Phoenix Solar AG
- Company type: Aktiengesellschaft
- Traded as: FWB: PS4
- Industry: Photovoltaics
- Founded: 1999
- Headquarters: Sulzemoos, Germany
- Key people: Oliver Gosemann (Chairman of the supervisory board), Manfred Hochleitner (CFO)
- Products: Photovoltaic systems, solar modules, photovoltaic accessories
- Revenue: €635.7 million (2010)
- Operating income: €36.4 million (2010)
- Net income: €24.2 million (2010)
- Total assets: €313.3 million (end 2010)
- Total equity: €142.4 million (end 2010)
- Number of employees: 310 (average, 2010)
- Website: phoenixsolar-group.com

= Phoenix Solar =

Energy company of Germany

Phoenix Solar AG was a German solar photovoltaic company involved in the systems integration business. Specifically, the company designs, builds and operates large, utility-scale photovoltaic power plants and a specialist wholesaler of photovoltaic systems, solar modules and related equipment.

== History ==
Phoenix Solar AG emerged from an initiative of the "Bund der Energieverbraucher e.V" (English: "Cooperative of Energy Consumers"), which was originally started in 1994. The company was officially founded on November 18, 1999 and on January 7, 2000 it was entered into the commercial register of companies.
At the Annual General Meeting on May 25, 2007, the shareholders approved a change of name from "Phönix SonnenStrom AG" to "Phoenix Solar AG". Phoenix Solar AG has its headquarters at Sulzemoos northwest of Munich, Germany and sales offices in Germany, as well as subsidiaries in Italy, Spain, Greece, Singapore, Oman and Australia and the USA.
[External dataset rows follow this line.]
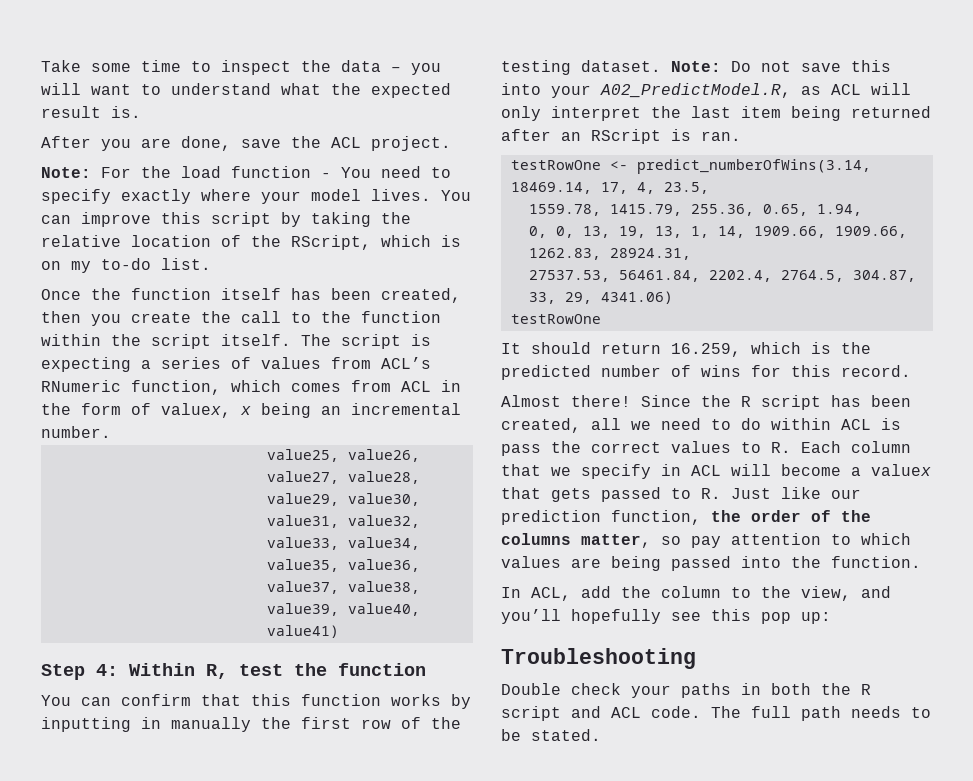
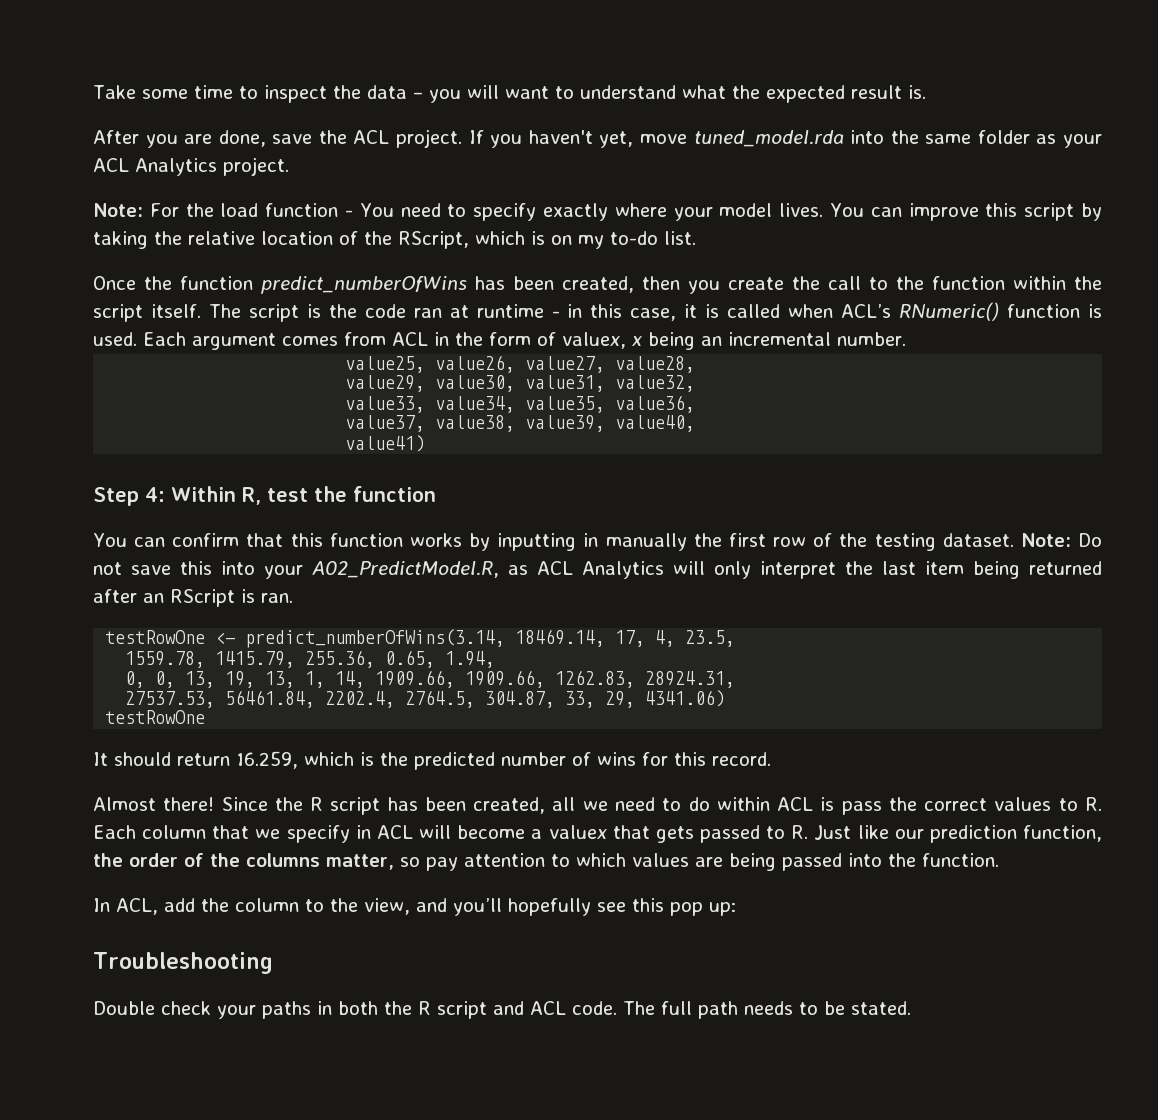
+ If you haven't yet, move tuned_model.rda into the same folder as your ACL Analytics project.
- Once the function itself has been created, then you create the call to the function within the script itself.
+ Once the function predict_numberOfWins has been created, then you create the call to the function within the script itself.
- The script is expecting a series of values from ACL’s RNumeric function, which comes from ACL in the form of valuex, x being an incremental number.
+ The script is the code ran at runtime - in this case, it is called when ACL’s RNumeric() function is used. Each argument comes from ACL in the form of valuex, x being an incremental number.
- Note: Do not save this into your A02_PredictModel.R, as ACL will only interpret the last item being returned after an RScript is ran.
+ Note: Do not save this into your A02_PredictModel.R, as ACL Analytics will only interpret the last item being returned after an RScript is ran.

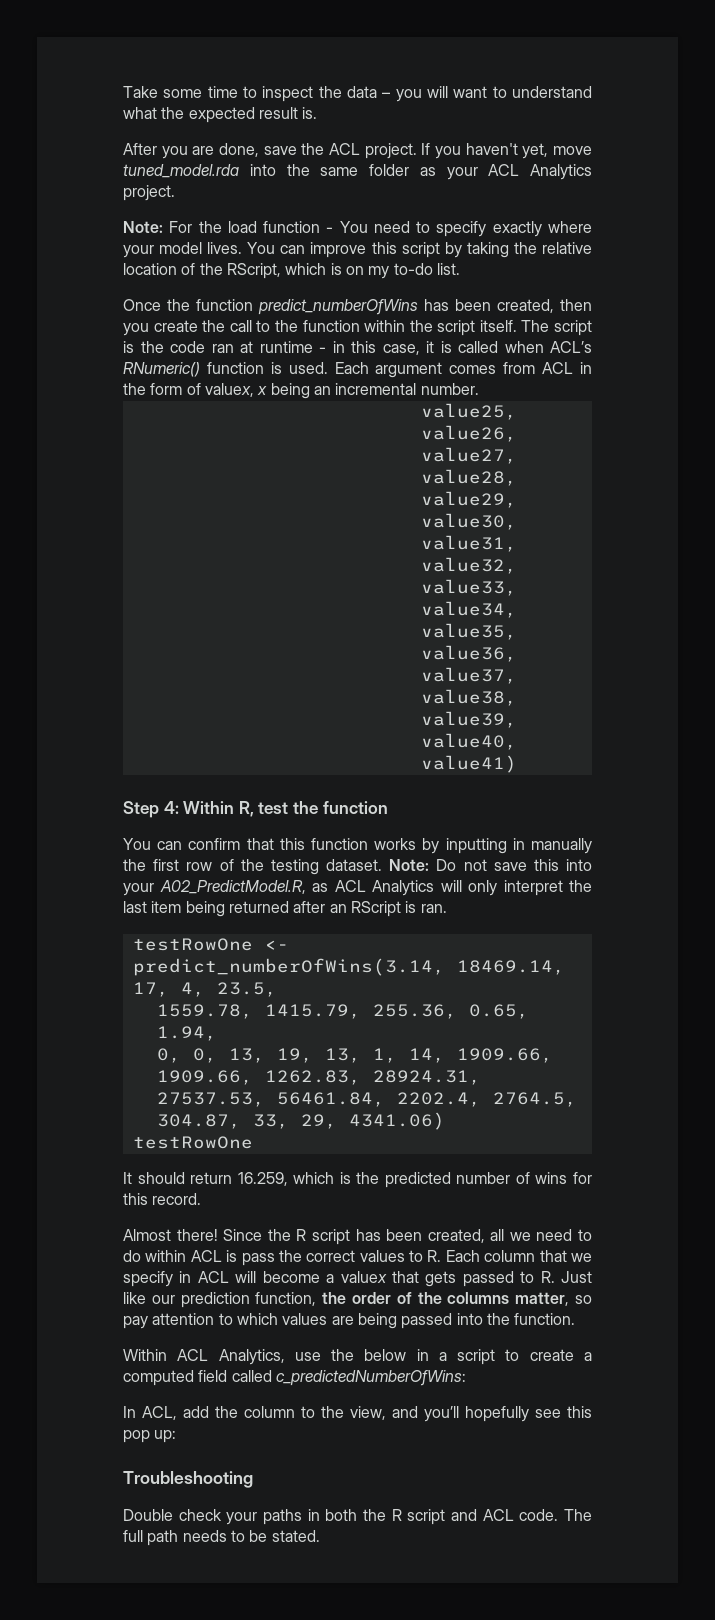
+ Within ACL Analytics, use the below in a script to create a computed field called c_predictedNumberOfWins:

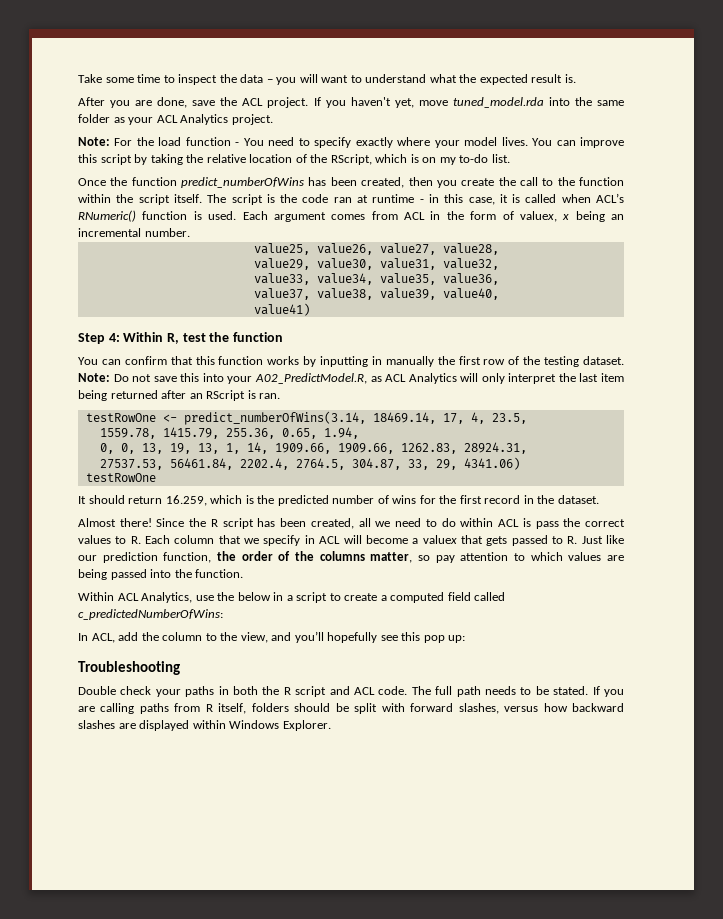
- It should return 16.259, which is the predicted number of wins for this record.
+ It should return 16.259, which is the predicted number of wins for the first record in the dataset.
+ If you are calling paths from R itself, folders should be split with forward slashes, versus how backward slashes are displayed within Windows Explorer.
Since November 18, 2004, the "Phoenix SonnenAktie" (shares of the company) have been traded on the OTC stock exchanges in Munich, Frankfurt, Berlin / Bremen and Stuttgart.
With the start of share trading on the M: access exchange (the segment of the Munich Stock Exchange dedicated to small and mid-cap companies) on July 27, 2005, Phoenix Solar AG gained access to additional capital and a wider investing audience. On June 27, 2006, the shares of Phoenix officially were listed and started trading on the Frankfurt Stock Exchange (Prime Standard). Since June 2007 Phoenix Solar shares were listed in the ÖkoDAX and since March 2008 they are a constituent of the TecDAX stock market index.

In July 2013 the company started building a 38.6-megawatt photovoltaic plant on a former cotton field in Georgia, based on a contract with Silicon Ranch Corporation. In the same month two branches of Phoenix in Oman and Singapore became responsible for the design and construction of a 1.8 MWp solar power plant in Riyadh.

In February 2018, the company started insolvency proceedings.